• **Aim of the exercise**: Starting at the line that contains "[464,790,521,808] 语言包 -> [166,600,200,617] 文案", restate every line word for word through the end of the entries.
== Entries provided ==
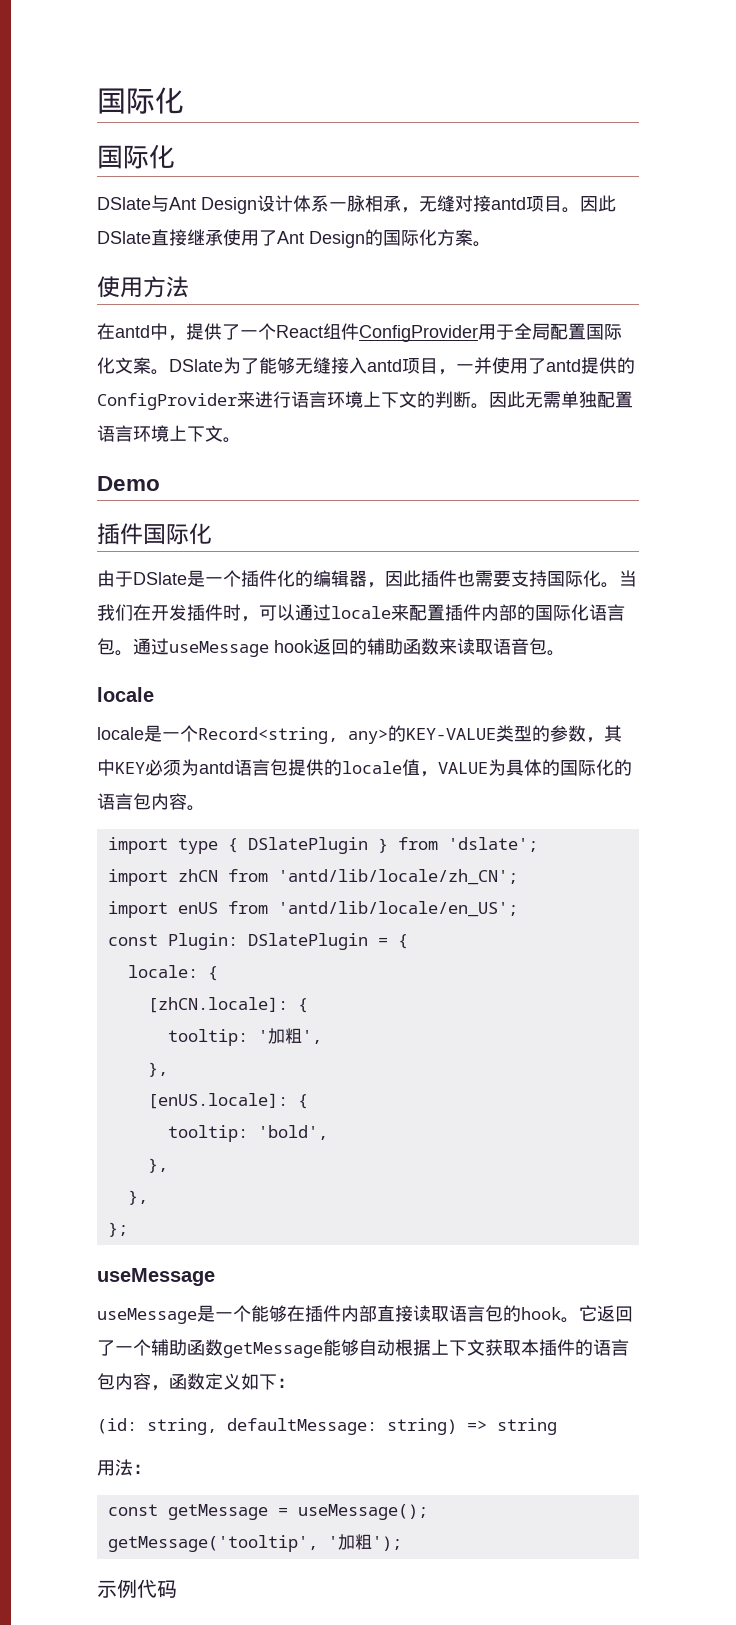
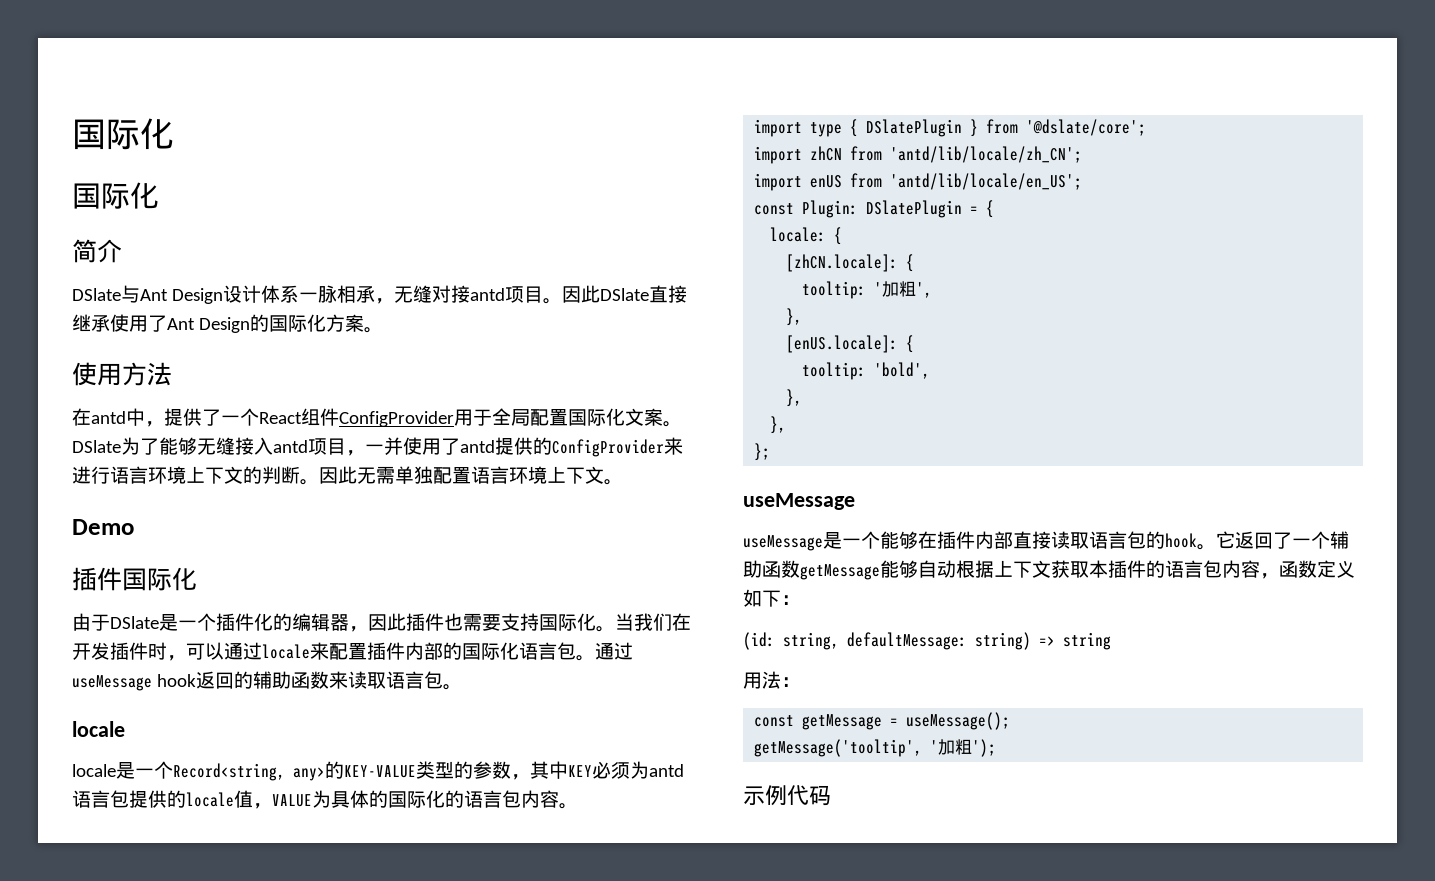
(175, 156) none -> [72,239,122,263] // 简介
[511,638,529,655] 音 -> [404,671,424,689] 言
[447,837,538,852] 'dslate'; -> [1026,119,1147,136] '@dslate/core';

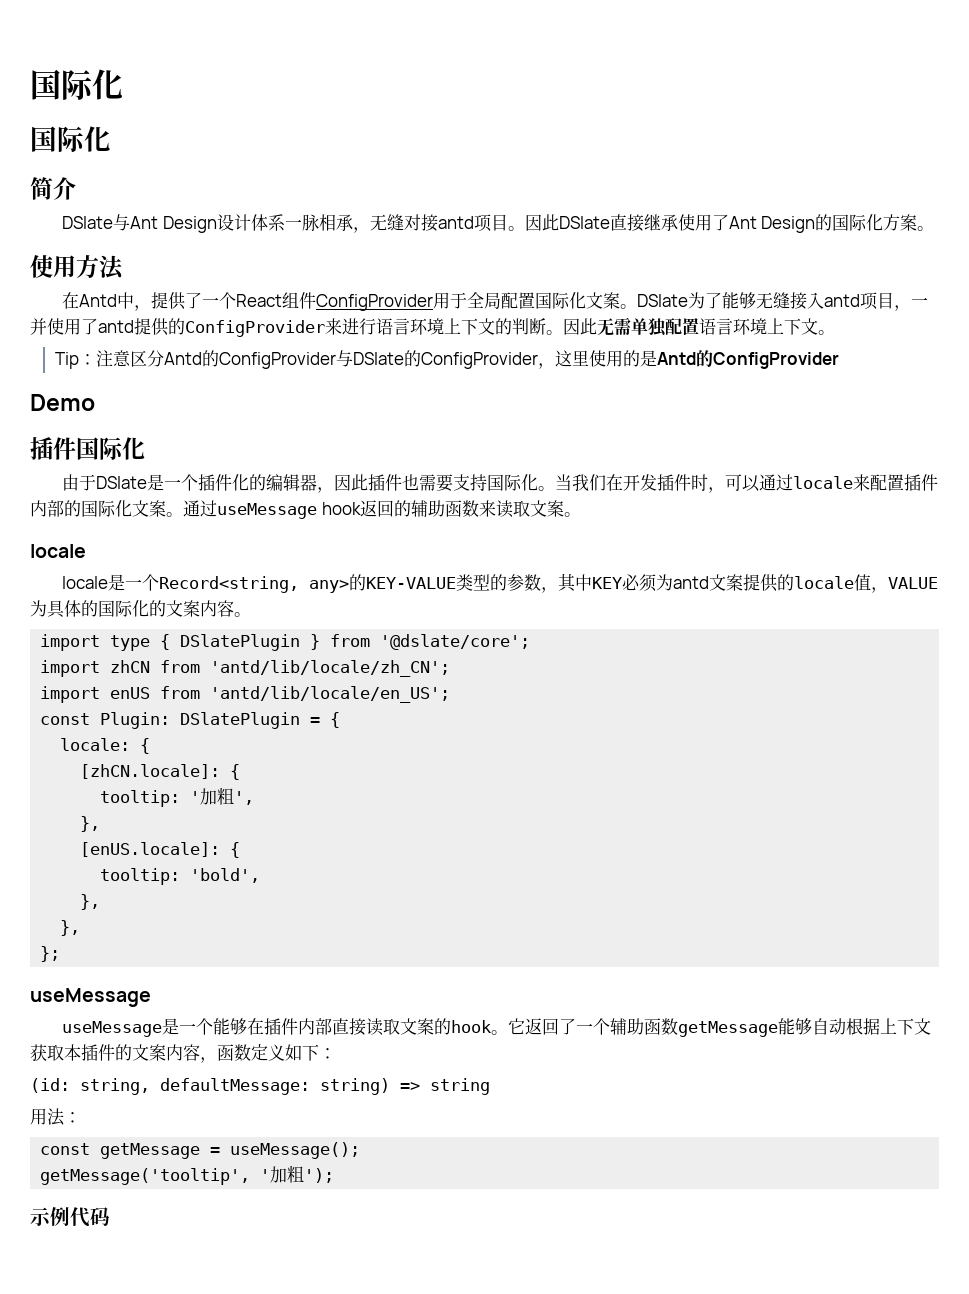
[91,411,126,424] antd -> [79,294,118,307] Antd
(623, 482) none -> [54,350,839,369] // Tip：注意区分Antd的ConfigProvider与DSlate的ConfigProvider，这里使用的是Antd的ConfigProvider
[519,642,576,660] 语言包 -> [132,500,166,517] 文案
[385,671,443,689] 语言包 -> [529,500,564,517] 文案
[72,790,129,808] 语言包 -> [709,574,744,591] 文案
[464,790,521,808] 语言包 -> [166,600,200,617] 文案
[1089,531,1146,549] 语言包 -> [400,1018,435,1035] 文案
[1165,560,1222,578] 语言包 -> [132,1044,166,1061] 文案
===
• **Finished exercise**:
[464,790,521,808] 语言包 -> [166,600,200,617] 文案
[1089,531,1146,549] 语言包 -> [400,1018,435,1035] 文案
[1165,560,1222,578] 语言包 -> [132,1044,166,1061] 文案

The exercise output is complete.